[RECORD EXCERPTS Boundary: Start]

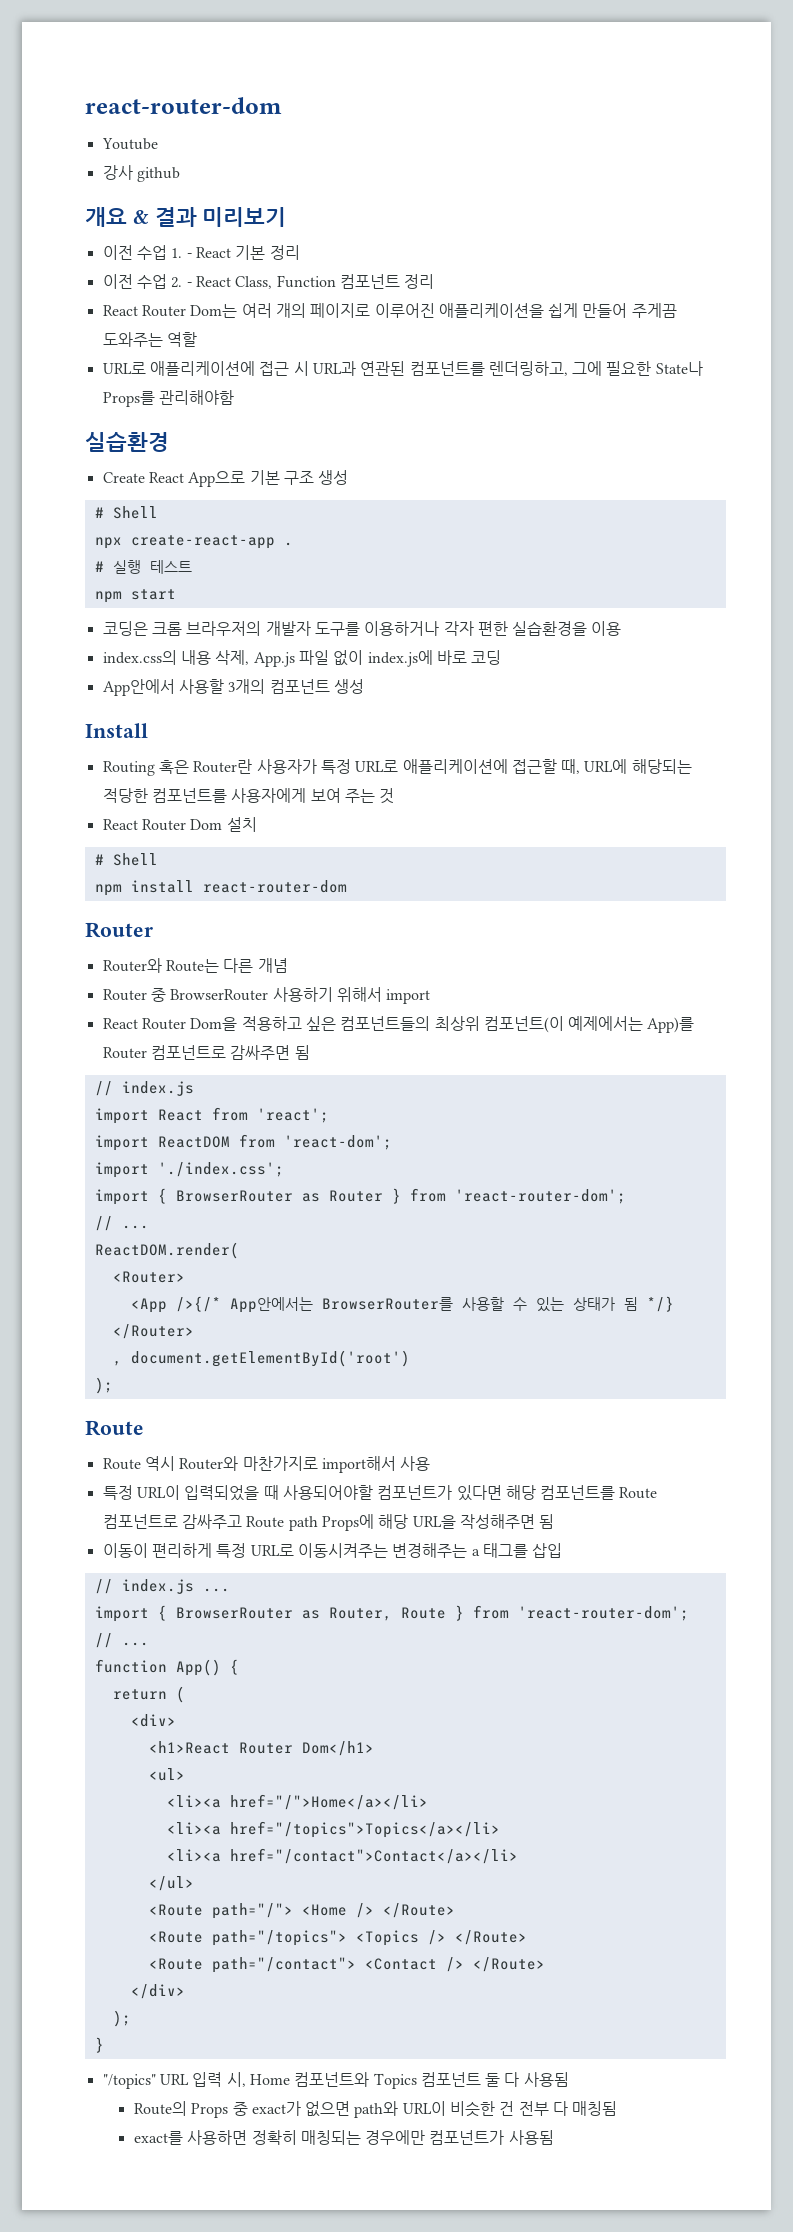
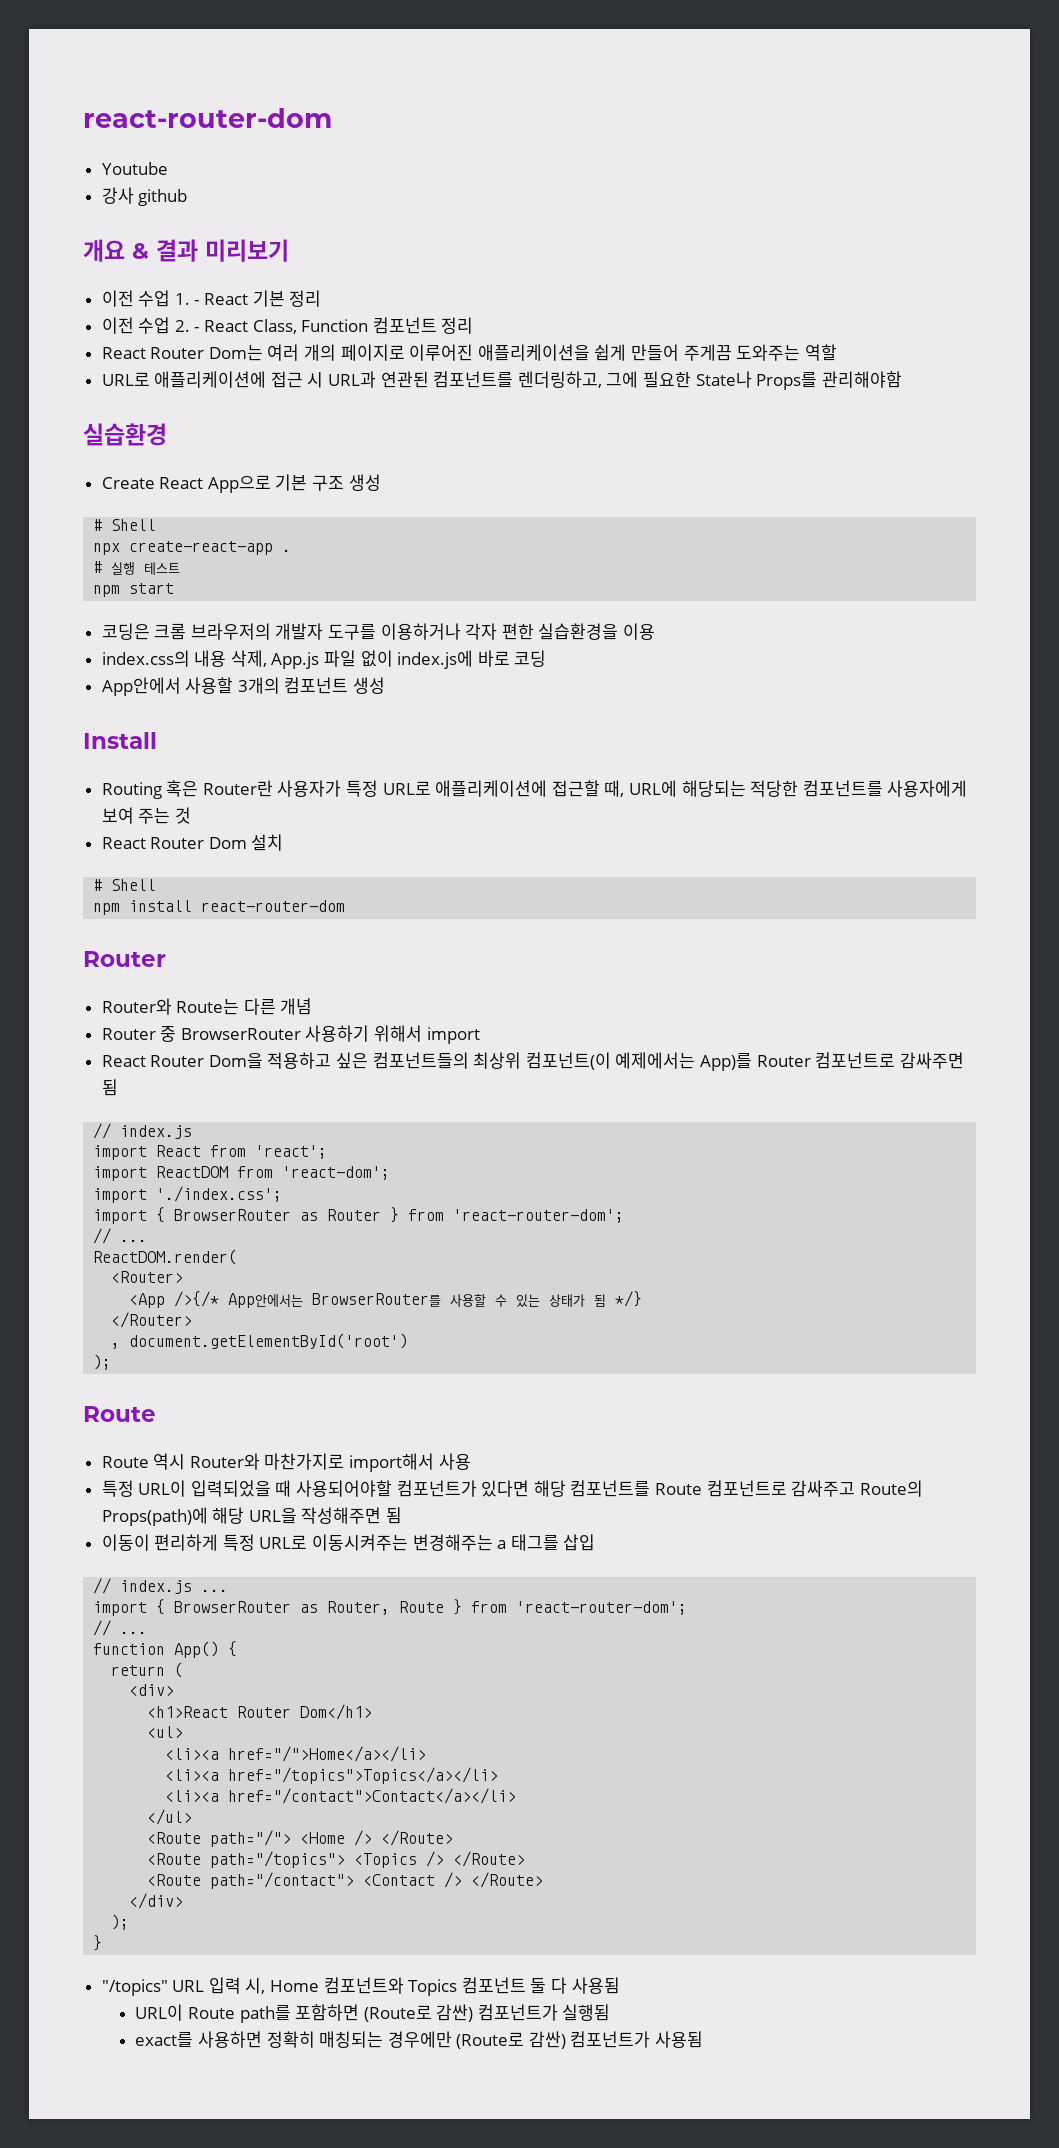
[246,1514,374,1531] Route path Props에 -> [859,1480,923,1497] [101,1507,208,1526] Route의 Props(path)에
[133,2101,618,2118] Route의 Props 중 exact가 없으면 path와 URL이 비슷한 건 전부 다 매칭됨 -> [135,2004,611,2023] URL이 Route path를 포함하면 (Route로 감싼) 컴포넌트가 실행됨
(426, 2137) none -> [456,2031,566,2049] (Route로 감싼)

[RECORD EXCERPTS Boundary: End]
[RECORD EXCERPTS Boundary: Start]

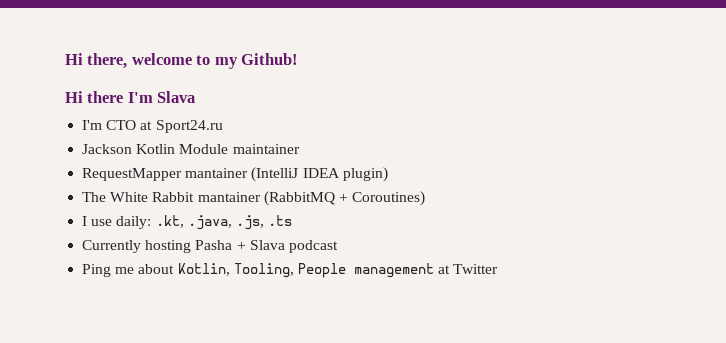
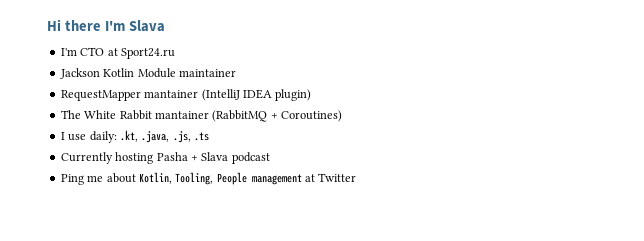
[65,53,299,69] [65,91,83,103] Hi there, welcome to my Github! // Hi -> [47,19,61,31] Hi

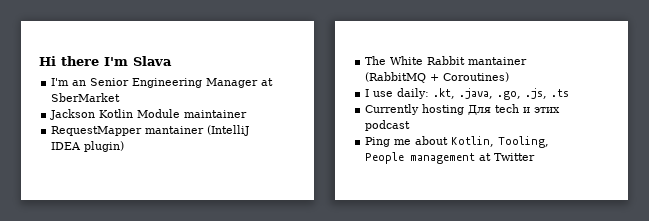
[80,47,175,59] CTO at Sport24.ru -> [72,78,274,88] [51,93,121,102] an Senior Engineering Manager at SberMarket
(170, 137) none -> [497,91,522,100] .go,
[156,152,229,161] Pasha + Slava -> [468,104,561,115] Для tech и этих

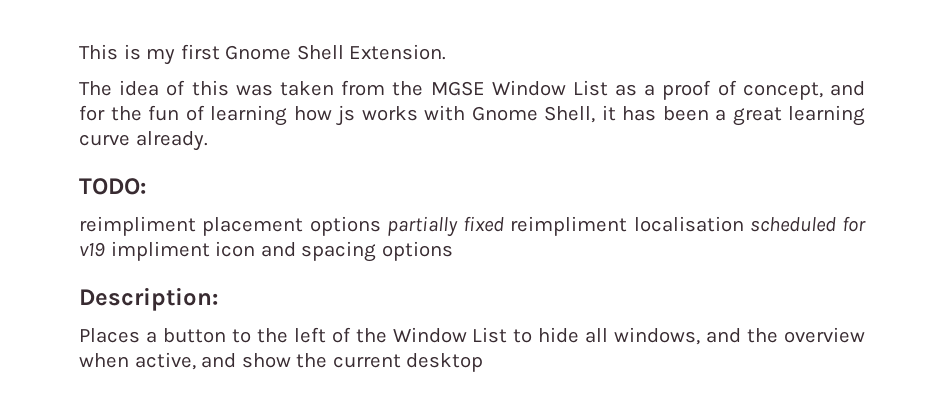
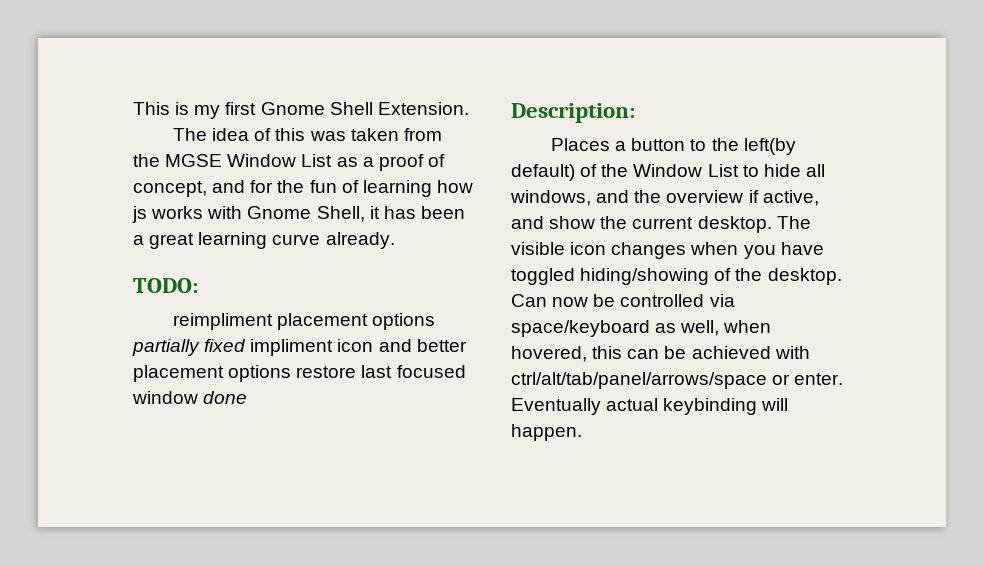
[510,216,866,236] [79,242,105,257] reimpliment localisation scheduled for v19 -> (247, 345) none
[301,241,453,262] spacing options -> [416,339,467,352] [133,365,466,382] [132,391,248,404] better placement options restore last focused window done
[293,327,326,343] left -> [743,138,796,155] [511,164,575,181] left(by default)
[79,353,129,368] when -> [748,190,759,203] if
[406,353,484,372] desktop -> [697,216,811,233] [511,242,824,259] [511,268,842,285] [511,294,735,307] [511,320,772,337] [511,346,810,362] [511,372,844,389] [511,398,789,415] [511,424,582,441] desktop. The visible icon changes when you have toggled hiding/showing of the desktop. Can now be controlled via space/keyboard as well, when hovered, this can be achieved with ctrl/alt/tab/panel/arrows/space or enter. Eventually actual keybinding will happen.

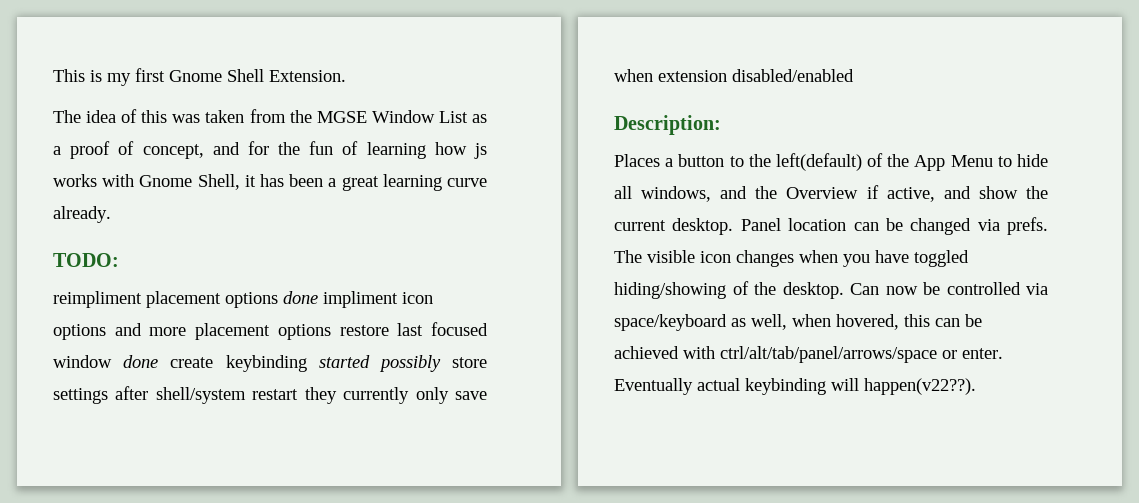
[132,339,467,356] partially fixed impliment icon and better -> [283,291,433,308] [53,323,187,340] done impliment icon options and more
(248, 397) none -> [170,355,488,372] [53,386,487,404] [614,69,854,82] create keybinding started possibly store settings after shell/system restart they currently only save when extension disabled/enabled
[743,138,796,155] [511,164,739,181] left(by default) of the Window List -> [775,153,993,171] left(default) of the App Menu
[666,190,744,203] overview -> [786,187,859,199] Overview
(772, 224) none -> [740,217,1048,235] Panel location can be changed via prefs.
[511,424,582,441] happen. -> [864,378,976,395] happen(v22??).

[RECORD EXCERPTS Boundary: End]

EXERCISE OBJECTIVE:
Within the listing above, find the line containing "(170, 137) none" and the line containing "[79,353,129,368] when -> [748,190,759,203] if". Transcribe them and everything between them exactly, leaving out the pictures.

SOLVED PROBLEM:
(170, 137) none -> [497,91,522,100] .go,
[156,152,229,161] Pasha + Slava -> [468,104,561,115] Для tech и этих

[510,216,866,236] [79,242,105,257] reimpliment localisation scheduled for v19 -> (247, 345) none
[301,241,453,262] spacing options -> [416,339,467,352] [133,365,466,382] [132,391,248,404] better placement options restore last focused window done
[293,327,326,343] left -> [743,138,796,155] [511,164,575,181] left(by default)
[79,353,129,368] when -> [748,190,759,203] if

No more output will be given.